[Stored dataset items]
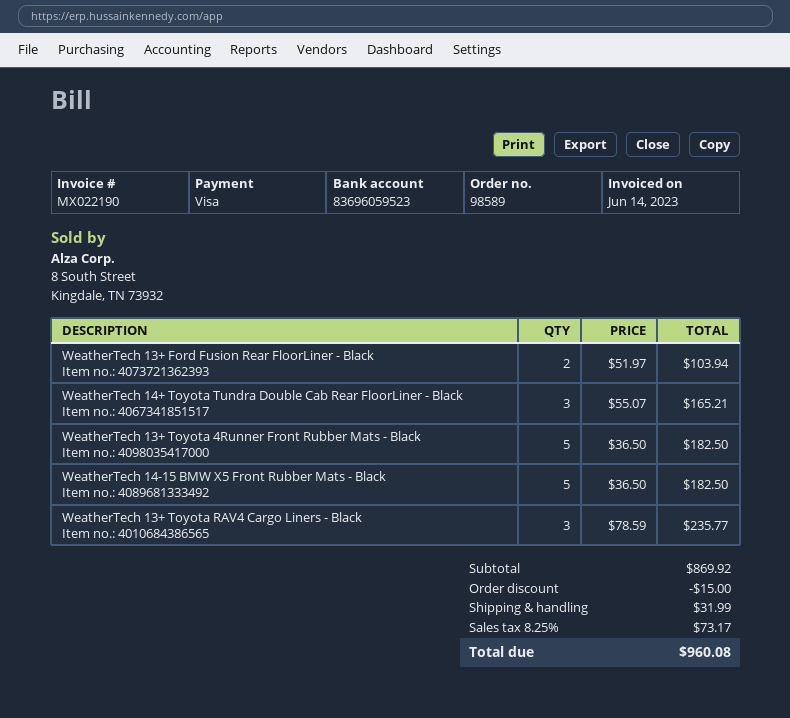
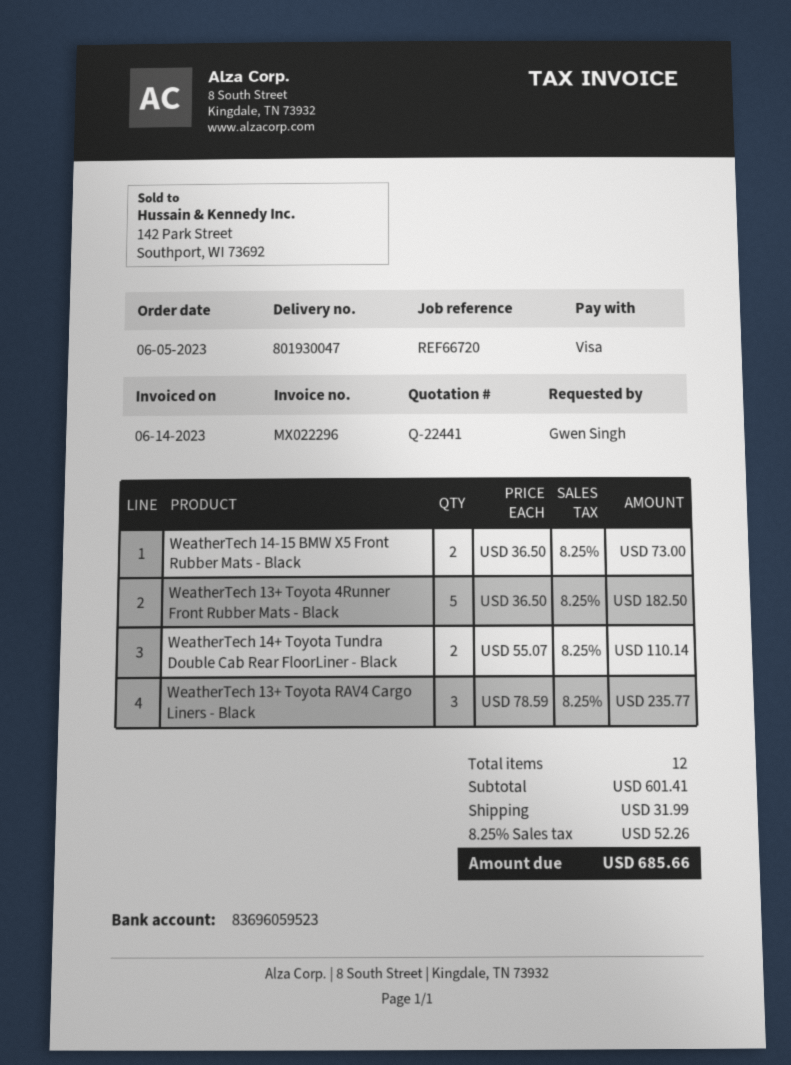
invoice number: MX022190 -> MX022296
WeatherTech 13+ Ford Fusion Rear FloorLiner - Black: 2 x 51.97 = 103.94 -> none
WeatherTech 14+ Toyota Tundra Double Cab Rear FloorLiner - Black: 3 x 55.07 = 165.21 -> 2 x 55.07 = 110.14
WeatherTech 14-15 BMW X5 Front Rubber Mats - Black: 5 x 36.50 = 182.50 -> 2 x 36.50 = 73.00
subtotal: 869.92 -> 601.41
discount: 15.00 -> none
tax: 8.25% = 73.17 -> 8.25% = 52.26
total: 960.08 -> 685.66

▶ WHAT YOU SHOULD DO: Copy out exactly, with no pictures, the lines of the data from the first one through the line bearing "discount: 15.00 -> none".

▶ PROBLEM SOLUTION:
invoice number: MX022190 -> MX022296
WeatherTech 13+ Ford Fusion Rear FloorLiner - Black: 2 x 51.97 = 103.94 -> none
WeatherTech 14+ Toyota Tundra Double Cab Rear FloorLiner - Black: 3 x 55.07 = 165.21 -> 2 x 55.07 = 110.14
WeatherTech 14-15 BMW X5 Front Rubber Mats - Black: 5 x 36.50 = 182.50 -> 2 x 36.50 = 73.00
subtotal: 869.92 -> 601.41
discount: 15.00 -> none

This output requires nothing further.